Find "Matriz De Bordado Arranjo De Florzinhas Pequenas 3: none" in the data below; transcribe the line it appears on and each line after it, exactly, to the end, and nothing else.

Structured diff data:
+ + + + +

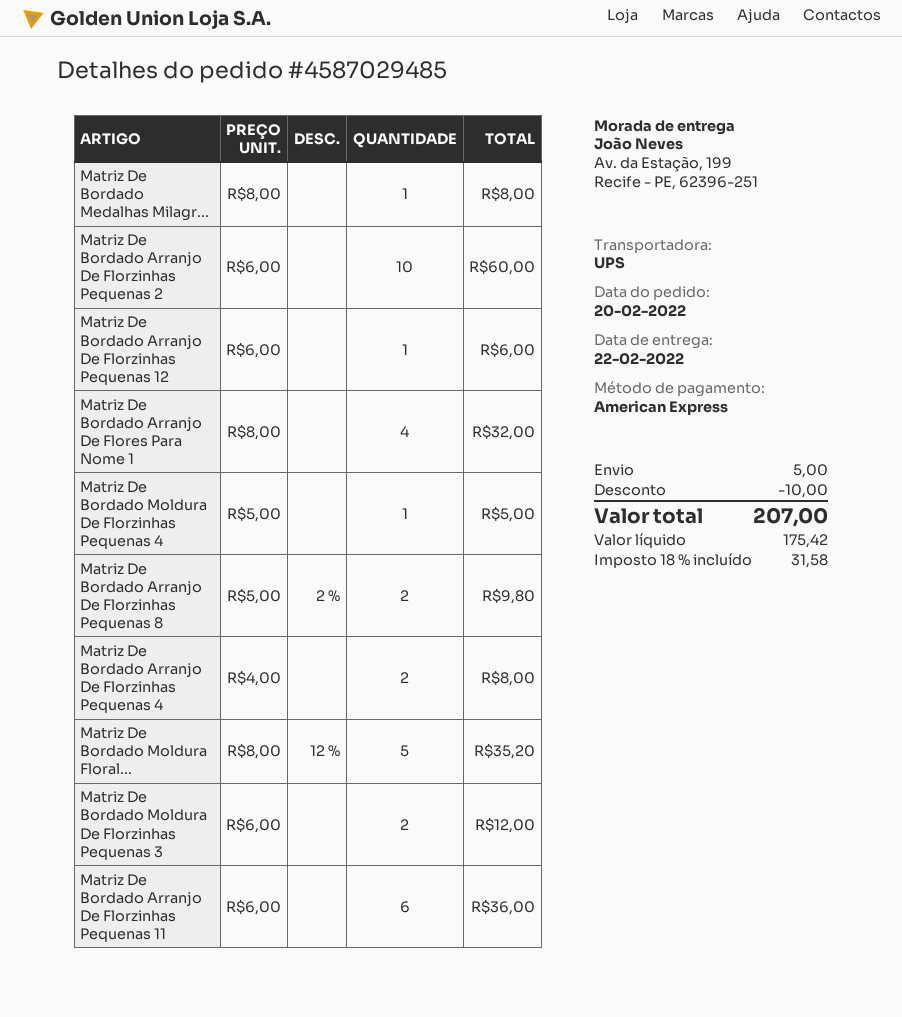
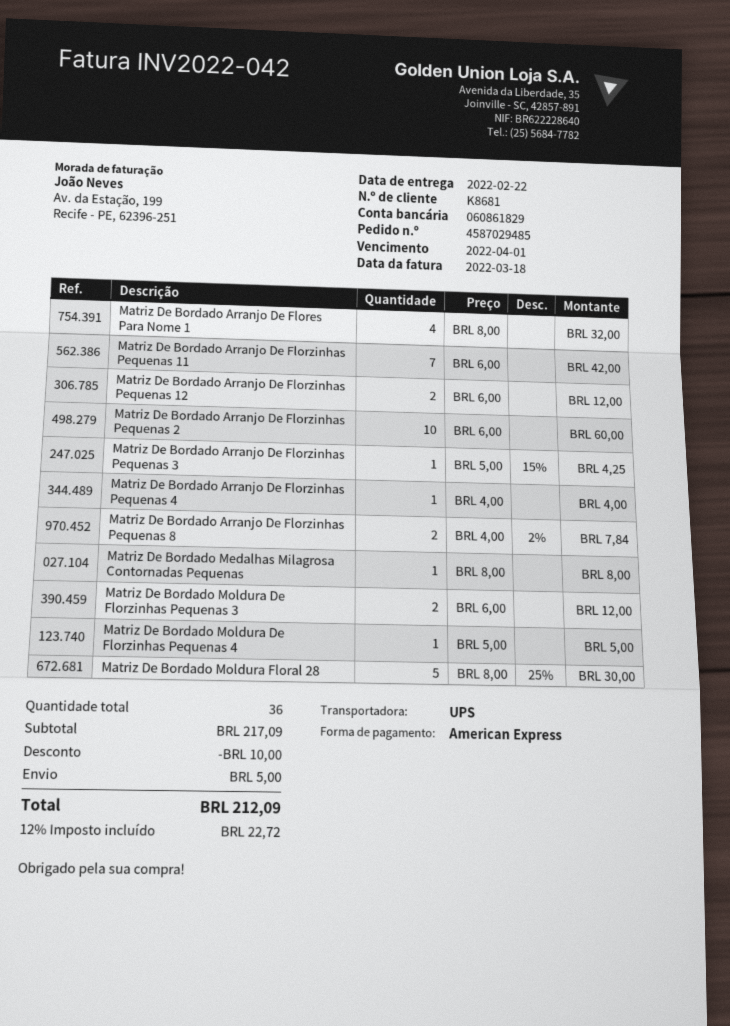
Matriz De Bordado Arranjo De Florzinhas Pequenas 12: 1 x 6.00 = 6.00 -> 2 x 6.00 = 12.00
Matriz De Bordado Arranjo De Florzinhas Pequenas 8: 2 x 5.00 - 2% = 9.80 -> 2 x 4.00 - 2% = 7.84
Matriz De Bordado Arranjo De Florzinhas Pequenas 4: 2 x 4.00 = 8.00 -> 1 x 4.00 = 4.00
Matriz De Bordado Moldura Floral...: 5 x 8.00 - 12% = 35.20 -> 5 x 8.00 - 25% = 30.00
Matriz De Bordado Arranjo De Florzinhas Pequenas 11: 6 x 6.00 = 36.00 -> 7 x 6.00 = 42.00
Matriz De Bordado Arranjo De Florzinhas Pequenas 3: none -> 1 x 5.00 - 15% = 4.25
tax: 18% = 31.58 -> 12% = 22.72
total: 207.00 -> 212.09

+ + + + +

> **Written response**
Matriz De Bordado Arranjo De Florzinhas Pequenas 3: none -> 1 x 5.00 - 15% = 4.25
tax: 18% = 31.58 -> 12% = 22.72
total: 207.00 -> 212.09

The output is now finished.